Slovenia’s lesser-known wine country

Just before the Prus winery. The church in the distance is probably in Croatia.

Ever since a Venetian restaurateur had told us about Slovenian “orange wine,” David and I had been dying to try it. To our frustration, few people seemed to know what we were talking about and the ones who did had none on offer. We decided to venture into Slovenian wine country to find this elusive wine.

Slovenia has 3 wine districts. The most prestigious–and by all accounts very beautiful–is on the Italian border. Another lies to the north with the city of Maribor at its heart. Finally, there is the eastern wine region, Posavje, that borders Croatia. It’s less well-known, but boasts the award-winning Prus winery (“Vinska Klet Prus”) near the village of Metlika. Not only has the proprietor be repeatedly named best overall winemaker in Croatia, but the winery has begun making an orange wine that has been named best in class. We were intrigued. I called ahead, and with some language difficulties, determined that an English-speaking tasting would be available.

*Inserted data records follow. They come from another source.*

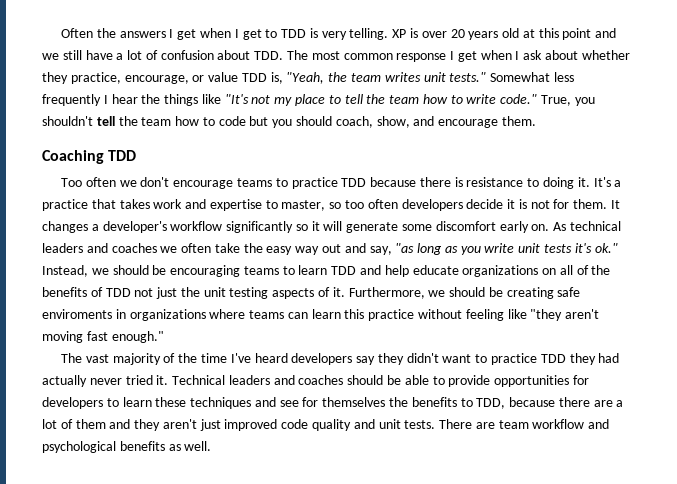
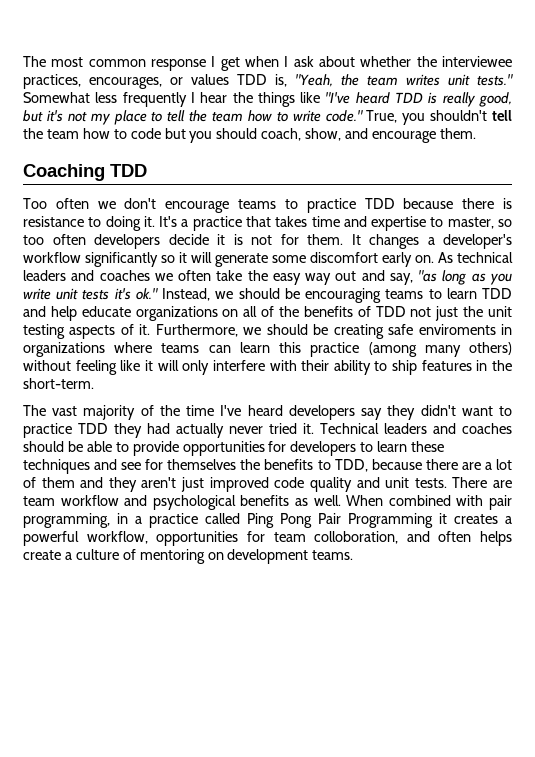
[61,28,617,40] [42,50,284,60] Often the answers I get when I get to TDD is very telling. XP is over 20 years old at this point and we still have a lot of confusion about TDD. -> (23, 61) none
[42,72,239,84] they practice, encourage, or value -> [416,56,512,67] [23,74,230,89] the interviewee practices, encourages, or values
[224,94,249,104] "It's -> [325,92,513,107] [23,110,63,122] "I've heard TDD is really good, but it's
[153,199,183,209] work -> [311,216,340,227] time
[418,309,600,321] [42,331,164,343] without feeling like "they aren't moving fast enough." -> [368,342,512,357] [23,360,513,375] [23,378,94,389] (among many others) without feeling like it will only interfere with their ability to ship features in the short-term.
(212, 446) none -> [346,495,513,510] [23,513,512,528] [23,531,512,546] [23,549,354,564] When combined with pair programming, in a practice called Ping Pong Pair Programming it creates a powerful workflow, opportunities for team colloboration, and often helps create a culture of mentoring on development teams.

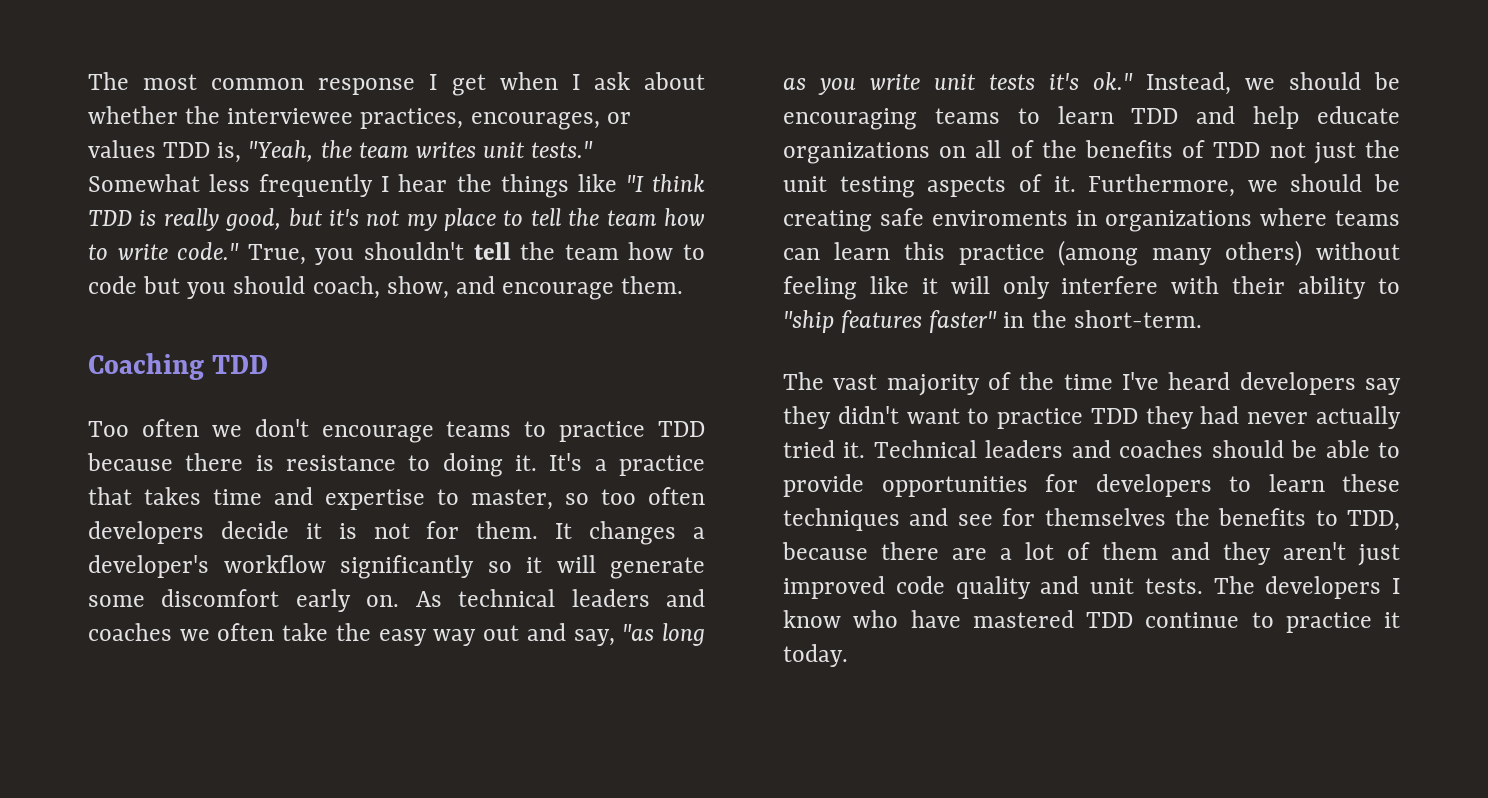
[325,92,390,104] "I've heard -> [625,174,705,192] "I think
[392,360,472,375] ship features -> [783,310,998,333] "ship features faster"
[176,423,263,438] actually never -> [1247,406,1401,429] never actually
[452,477,513,488] [23,495,513,510] [23,513,512,528] [23,531,512,546] [23,549,354,564] There are team workflow and psychological benefits as well. When combined with pair programming, in a practice called Ping Pong Pair Programming it creates a powerful workflow, opportunities for team colloboration, and often helps create a culture of mentoring on development teams. -> [1213,576,1400,599] [783,610,1400,633] [783,644,848,667] The developers I know who have mastered TDD continue to practice it today.

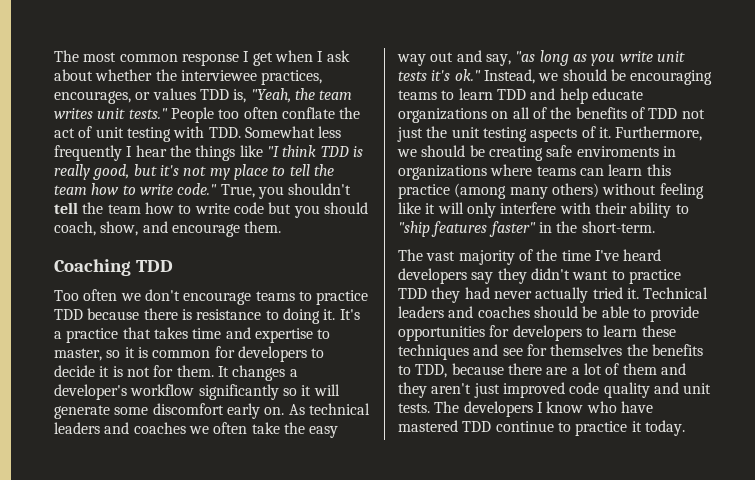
(594, 149) none -> [170,107,361,123] [54,126,241,142] People too often conflate the act of unit testing with TDD.
(706, 252) none -> [194,203,230,214] write
[601,487,705,505] [88,521,204,544] too often developers -> [124,346,325,362] it is common for developers to

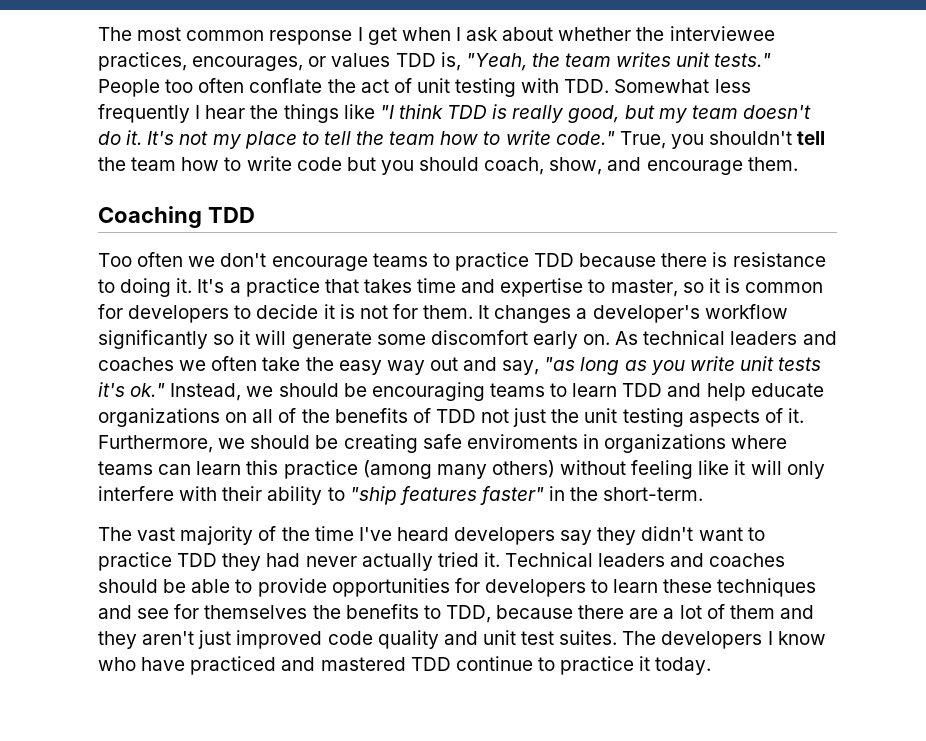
[159,165,179,176] it's -> [658,105,811,123] [98,130,175,145] my team doesn't do it. It's
[398,403,430,413] tests. -> [521,630,618,645] test suites.
(653, 407) none -> [190,656,316,675] practiced and

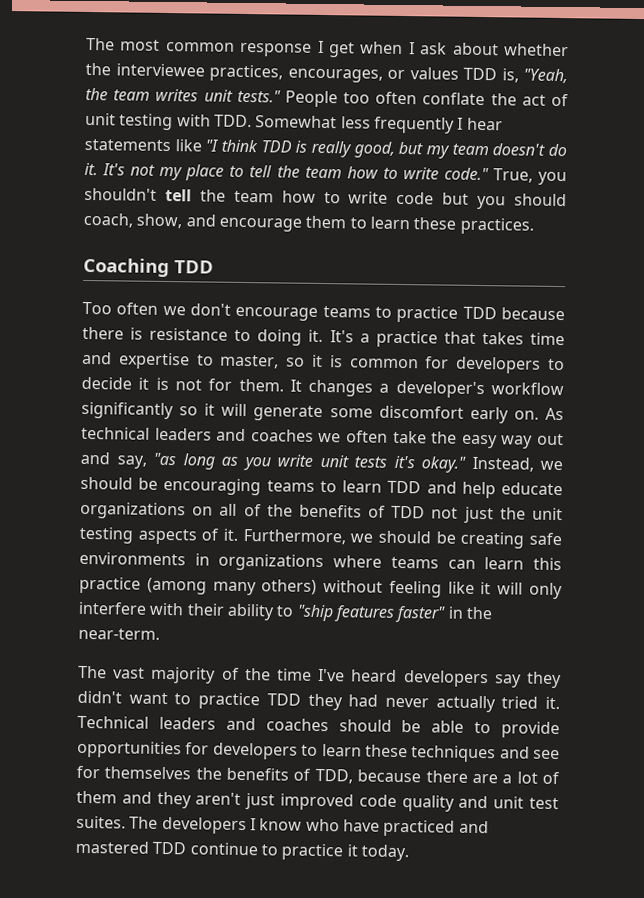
[250,104,339,123] the things -> [84,138,171,152] statements
[747,157,798,171] them. -> [305,215,534,235] them to learn these practices.
[130,383,166,397] ok." -> [421,456,466,473] okay."
[466,434,578,449] enviroments -> [79,551,186,566] environments
[603,487,704,501] short-term. -> [78,627,160,640] near-term.
[423,605,441,619] to -> [293,768,312,781] of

Google maps said the vineyard was only about an hour and half away, nestled right up against the Croatian border. The drive through mostly small towns and countryside was pleasant and uneventful and till we we reached a police roadblock just beyond the small town of Donja Teska Voda, about 2/3 of the way into our trip. Along with all motorists heading our way, we were directed into the parking lot of some sort of water park. Puzzled and afraid our wine outing was being thwarted, we were relieved to find a policewoman who spoke English and who explained that the road closure was due to a bike race and would only last 30 minutes or so.

We were getting hungry anyway, so we turned around and drove a few miles back to a roadside pizza restaurant with a nice hillside deck where we could watch the expected bike race. The restaurant owner spoke no English, but we managed, the weather was perfect, the pizza delicious, and the race fun and soon over as promised. In no time, we were back on our way.

View of the bike race from the pizzeria deck

As we neared the Prus winery and the Croatian border, we saw many small vineyards interspersed among homes.


The area is rural, not a chateau or Tuscan-style villa in sight. In a small village, we stopped at a building with a Prus sign out front, but were told in very basic English that the tasting area was further down the road and someone who spoke good English would be there. Sure enough, we came to a large Prus bottle/sign [see photo at top of this post] pointing the way to a chalet-style wood and stone winery, very pretty and modern.

The tourist shot in front of the winery

The owner’s son welcomed us and he was enthusiastic and very knowledgeable about the family business. The winery is particularly known for its sweet white wines, which were very good, but we were most excited to try the “orange wine.” Orange wine derives its name from the color, not the flavor. It’s also know as “skin contact” or “contact” wine. The wine-making method is medieval in origin and is, basically, making white wine in the manner of red wine, leaving the skins of white grapes in contact with the wine for long periods of time. The result is a white wine that is high in tannins as well as orangish in color. Orange wines have become somewhat of a fad in the west in the last couple of years, getting write-ups in American newspapers and wine publications although not widely available in the U.S..

Prus orange wine
Glass-front barrel of orange wine shows the skins settled to the bottom.